BEGIN RECORD EXCERPTS

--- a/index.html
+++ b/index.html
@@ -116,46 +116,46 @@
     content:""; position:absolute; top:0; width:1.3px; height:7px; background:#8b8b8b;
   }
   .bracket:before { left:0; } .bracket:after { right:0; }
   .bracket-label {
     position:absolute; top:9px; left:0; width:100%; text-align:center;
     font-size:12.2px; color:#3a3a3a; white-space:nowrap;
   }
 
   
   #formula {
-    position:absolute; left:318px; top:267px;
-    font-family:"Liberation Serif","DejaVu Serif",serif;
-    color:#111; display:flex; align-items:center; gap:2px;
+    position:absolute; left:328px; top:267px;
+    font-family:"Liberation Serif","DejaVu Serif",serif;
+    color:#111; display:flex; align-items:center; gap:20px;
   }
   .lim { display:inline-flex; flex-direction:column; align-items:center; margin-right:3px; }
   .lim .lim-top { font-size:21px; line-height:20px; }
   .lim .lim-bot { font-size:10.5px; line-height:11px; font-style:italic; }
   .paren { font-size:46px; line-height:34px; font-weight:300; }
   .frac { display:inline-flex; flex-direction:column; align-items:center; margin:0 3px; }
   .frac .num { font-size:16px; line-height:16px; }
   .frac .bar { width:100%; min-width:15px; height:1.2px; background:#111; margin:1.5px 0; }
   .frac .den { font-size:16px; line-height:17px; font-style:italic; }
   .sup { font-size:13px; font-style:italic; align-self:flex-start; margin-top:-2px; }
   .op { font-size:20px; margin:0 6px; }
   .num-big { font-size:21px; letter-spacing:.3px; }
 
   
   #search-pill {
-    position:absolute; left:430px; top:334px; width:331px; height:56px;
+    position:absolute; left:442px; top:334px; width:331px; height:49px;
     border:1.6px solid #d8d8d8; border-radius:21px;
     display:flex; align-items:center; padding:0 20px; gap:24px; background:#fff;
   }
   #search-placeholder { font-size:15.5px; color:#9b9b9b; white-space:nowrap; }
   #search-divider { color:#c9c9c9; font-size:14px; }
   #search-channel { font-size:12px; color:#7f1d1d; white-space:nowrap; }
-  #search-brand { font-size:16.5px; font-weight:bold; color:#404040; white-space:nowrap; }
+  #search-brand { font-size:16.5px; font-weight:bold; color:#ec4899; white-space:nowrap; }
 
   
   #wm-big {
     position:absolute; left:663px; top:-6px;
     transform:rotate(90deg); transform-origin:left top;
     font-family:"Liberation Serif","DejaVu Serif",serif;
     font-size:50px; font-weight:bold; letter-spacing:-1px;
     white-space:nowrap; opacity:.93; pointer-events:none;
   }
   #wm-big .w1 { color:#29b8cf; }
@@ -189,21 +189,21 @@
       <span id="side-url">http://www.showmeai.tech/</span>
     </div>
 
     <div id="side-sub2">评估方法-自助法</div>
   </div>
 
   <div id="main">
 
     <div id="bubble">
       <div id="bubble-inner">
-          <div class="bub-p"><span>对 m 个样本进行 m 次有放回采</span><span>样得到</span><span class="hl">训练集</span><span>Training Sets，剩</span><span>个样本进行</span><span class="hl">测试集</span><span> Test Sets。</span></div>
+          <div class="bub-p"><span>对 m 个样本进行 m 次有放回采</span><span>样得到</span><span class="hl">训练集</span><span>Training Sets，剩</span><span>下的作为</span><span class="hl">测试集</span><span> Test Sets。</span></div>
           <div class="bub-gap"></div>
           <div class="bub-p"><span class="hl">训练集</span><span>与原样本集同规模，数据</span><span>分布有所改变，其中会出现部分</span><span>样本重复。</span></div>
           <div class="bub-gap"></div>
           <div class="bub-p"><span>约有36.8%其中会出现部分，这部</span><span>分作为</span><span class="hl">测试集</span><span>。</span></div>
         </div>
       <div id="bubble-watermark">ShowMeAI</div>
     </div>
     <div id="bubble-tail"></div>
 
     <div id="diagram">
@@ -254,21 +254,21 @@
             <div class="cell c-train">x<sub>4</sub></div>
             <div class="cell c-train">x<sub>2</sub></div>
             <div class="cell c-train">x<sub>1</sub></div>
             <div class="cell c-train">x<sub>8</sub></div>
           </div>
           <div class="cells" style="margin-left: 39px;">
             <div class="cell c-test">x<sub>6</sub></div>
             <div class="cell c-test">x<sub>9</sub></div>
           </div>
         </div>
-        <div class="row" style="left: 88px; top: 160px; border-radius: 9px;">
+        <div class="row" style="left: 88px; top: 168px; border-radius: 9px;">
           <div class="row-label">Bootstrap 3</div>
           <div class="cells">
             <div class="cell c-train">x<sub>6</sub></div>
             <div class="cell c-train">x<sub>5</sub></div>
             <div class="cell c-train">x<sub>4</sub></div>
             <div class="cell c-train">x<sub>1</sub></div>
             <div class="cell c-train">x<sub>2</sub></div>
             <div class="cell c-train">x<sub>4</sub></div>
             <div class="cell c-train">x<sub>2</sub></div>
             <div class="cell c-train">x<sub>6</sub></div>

END RECORD EXCERPTS

• _ABOUT THIS EXERCISE_
Work out how many lines in the material contain the string "absolute", then write that number and nothing more.

• _EXERCISE RESULT_
7